In his team’s research paper, ML for Precipitation Nowcasting from Radar Images, Google Research’s Senior Software Engineer, Jason Hickey says, “If it takes 6 hours to compute a forecast, that allows only 3-4 runs per day and results in forecasts based on 6+ hour old data, which limits our knowledge of what is happening right now.” This UNET proposed tool of Google outperformed, NOAA’s numerical one-hour High-Resolution Rapid Refresh (HRRR), an Optical Flow (OF) algorithm, and a persistence model, by using precision and recall graphs.
Monsanto’s Climate Corporation is being used to provide agricultural weather predictions. It uses satellite imagery and hyper-local weather data along with machine learning models to enhance weather predictions, especially for the farmers. Meanwhile, researchers of École Polytechnique Fédérale de Lausanne, Switzerland used standard meteorological data and machine learning to build a simple system that can predict lightning strikes to the nearest 10 to 30 minutes inside a radius of about 18.6 miles. The team collected data about past lightning strikes from 12 Swiss weather stations in urban and mountain environments between 2006 and 2017. Then used the same data to build an algorithm to make predictions about new lightning strikes, in a process called hindcasting. The algorithm has an accuracy of 80 percent. Last year, Panasonic’s AI models helped in making the most accurate predictions about Hurricane Irma’s landfall on Marco Island, Florida, especially in determining where the storm would head four to seven days in advance.

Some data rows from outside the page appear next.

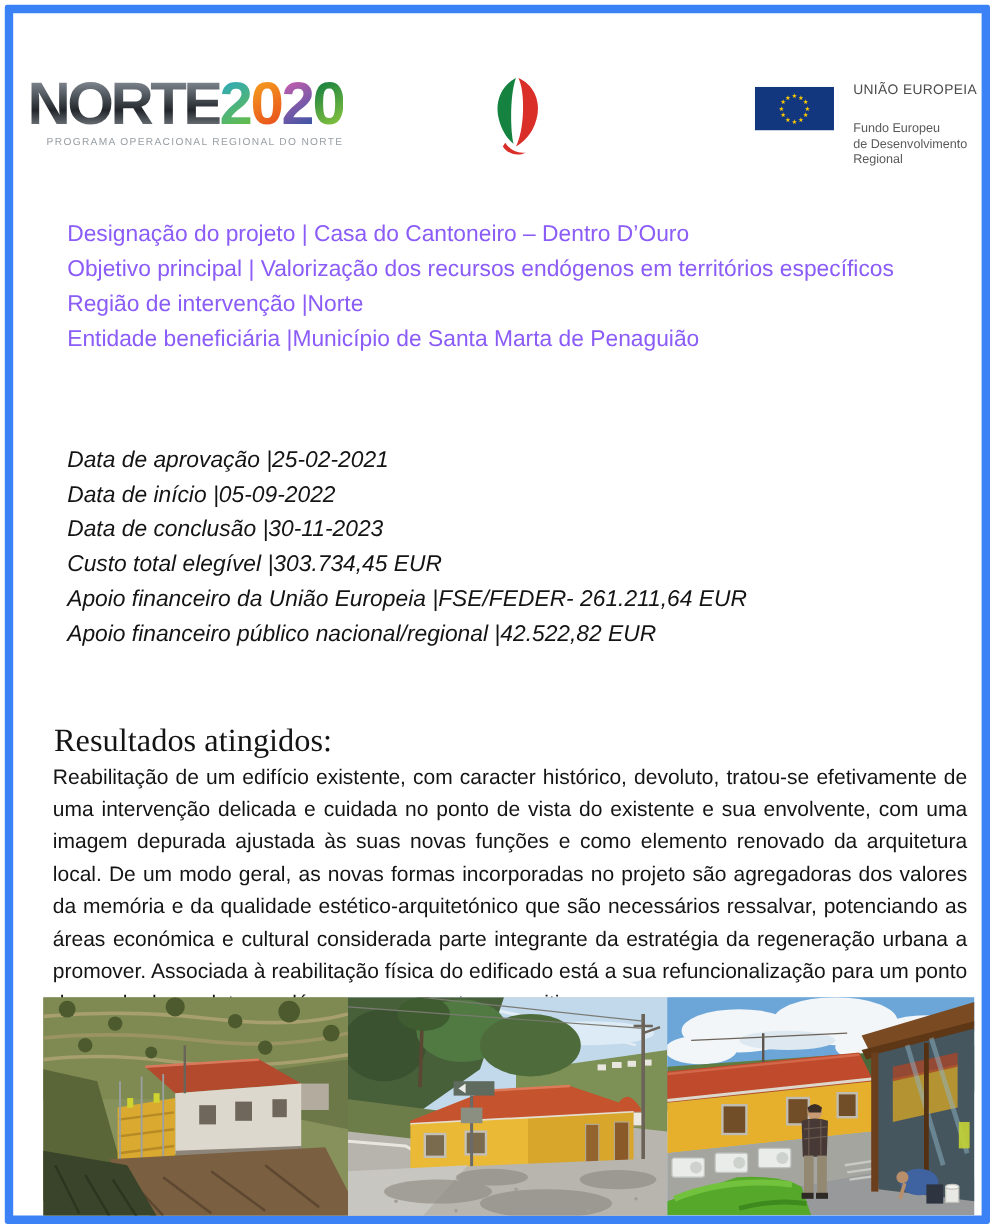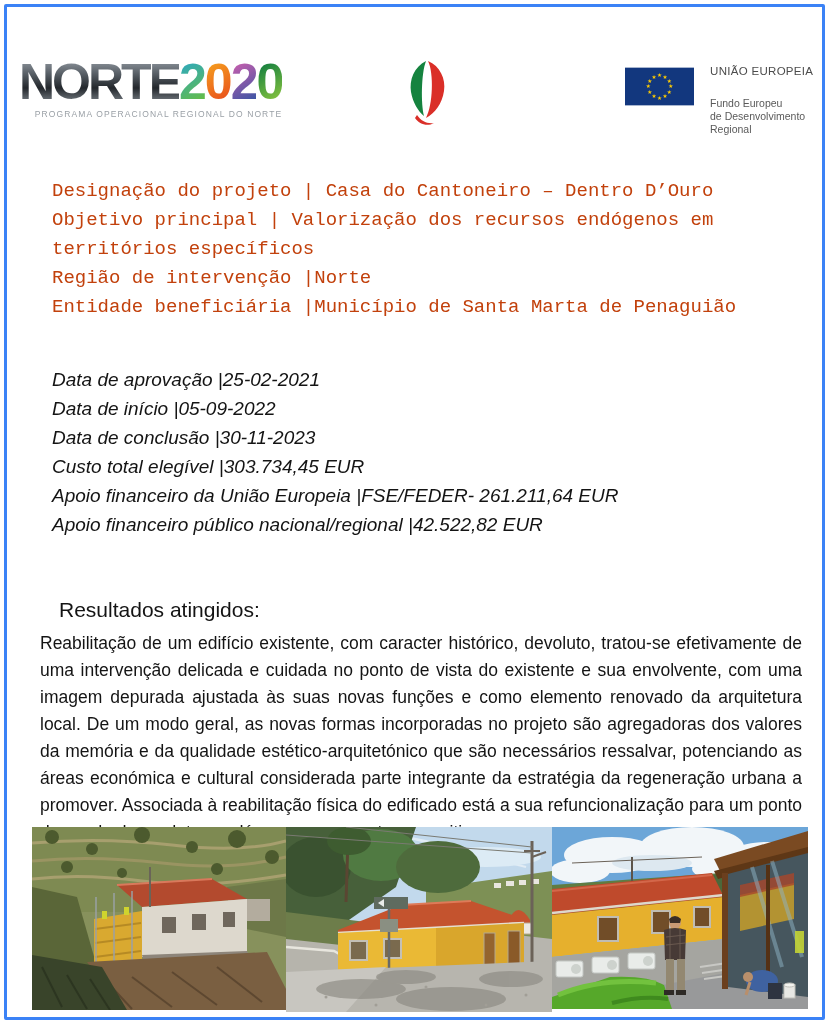--- a/index.html
+++ b/index.html
@@ -4,7 +4,7 @@
 <style>
   html,body{margin:0;padding:0;background:#ffffff;}
   body{width:829px;height:1024px;position:relative;font-family:"Liberation Sans",sans-serif;color:#1a1a1a;}
-  .page{position:absolute;inset:4px;border:3px solid #3b82f6;border-radius:2px;background:#fff;overflow:hidden;}
+  .page{position:absolute;inset:4px;border:7px solid #3b82f6;border-radius:2px;background:#fff;overflow:hidden;}
 
   
   .logos{position:absolute;top:0;left:0;right:0;height:140px;}

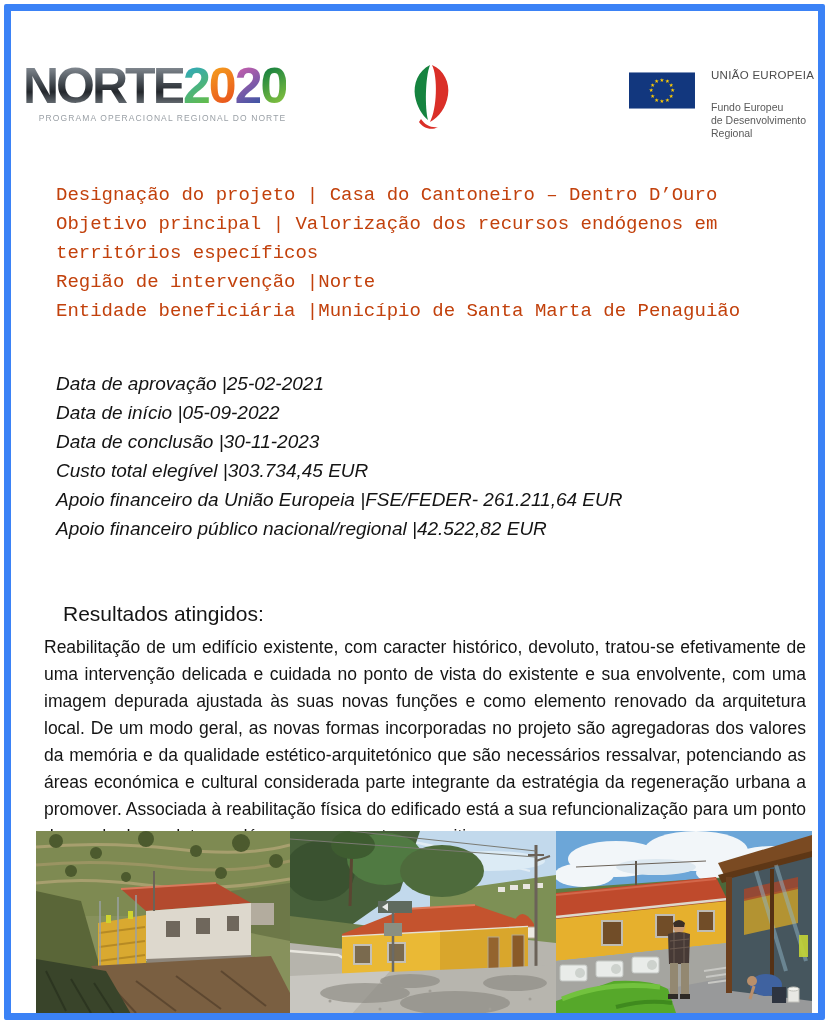--- a/index.html
+++ b/index.html
@@ -34,7 +34,7 @@
   .eu-fund{font-size:10.5px;color:#5a5a5a;line-height:13px;margin-top:20px;}
 
   
-  .details-a{position:absolute;left:45px;top:170px;max-width:700px;font-size:19px;line-height:29px;color:#c2410c;font-family:Liberation Mono, monospace;}
+  .details-a{position:absolute;left:45px;top:170px;max-width:700px;font-size:19px;line-height:29px;color:#8b5cf6;}
   .details-b{position:absolute;left:45px;top:358px;max-width:720px;font-size:19px;line-height:29px;color:#141414;font-style:italic;}
 
   

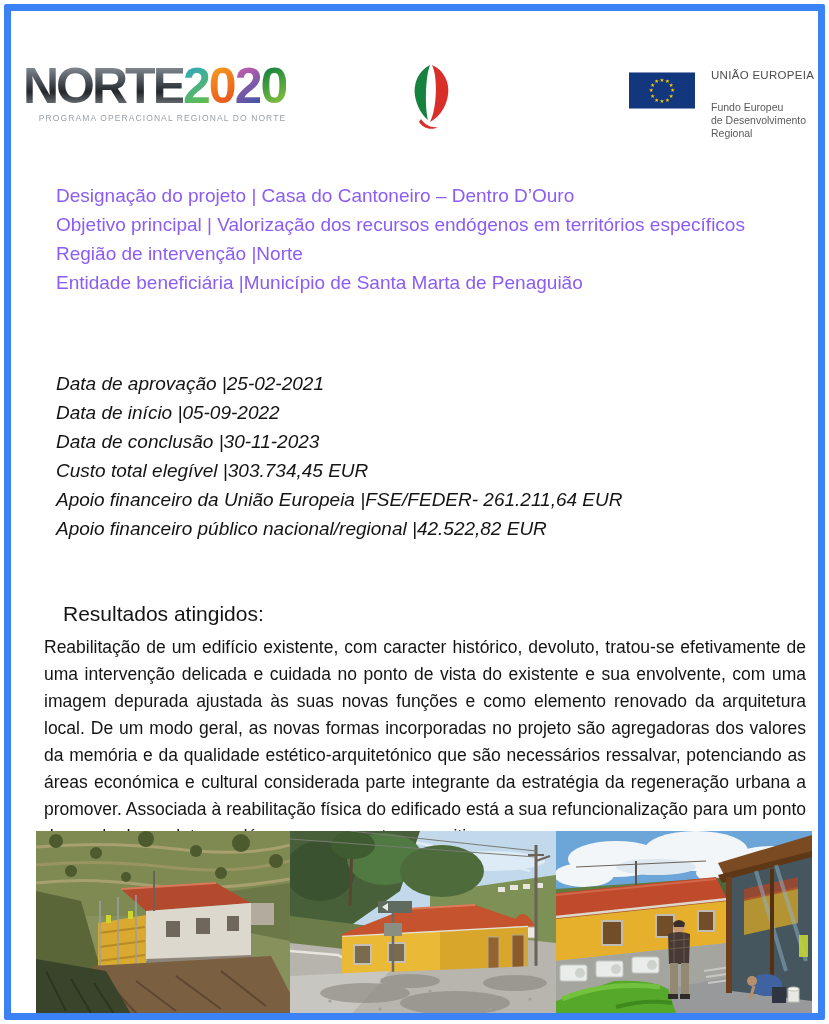--- a/index.html
+++ b/index.html
@@ -38,7 +38,7 @@
   .details-b{position:absolute;left:45px;top:358px;max-width:720px;font-size:19px;line-height:29px;color:#141414;font-style:italic;}
 
   
-  .results-heading{position:absolute;left:52px;top:591px;font-size:21px;color:#141414;}
+  .results-heading{position:absolute;left:34px;top:591px;font-size:27px;color:#141414;font-family:Liberation Serif, serif;}
   .results-paragraph{position:absolute;left:33px;top:623px;width:762px;font-size:17.5px;line-height:27px;
     text-align:justify;color:#141414;}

The weather forecasting features of AI are multifold. From helping in disaster management to logistics and retail industry to agriculture. Someday we can use it for radar imagery to detect storm centers, high precipitation in the world and pest seasons. But one should not forget that despite boosting the accuracy levels, weather forecasting can never be a hundred percent specific. The idea is to overcome the current shortcoming in the prediction and analysis process, which is where AI is filling the gaps.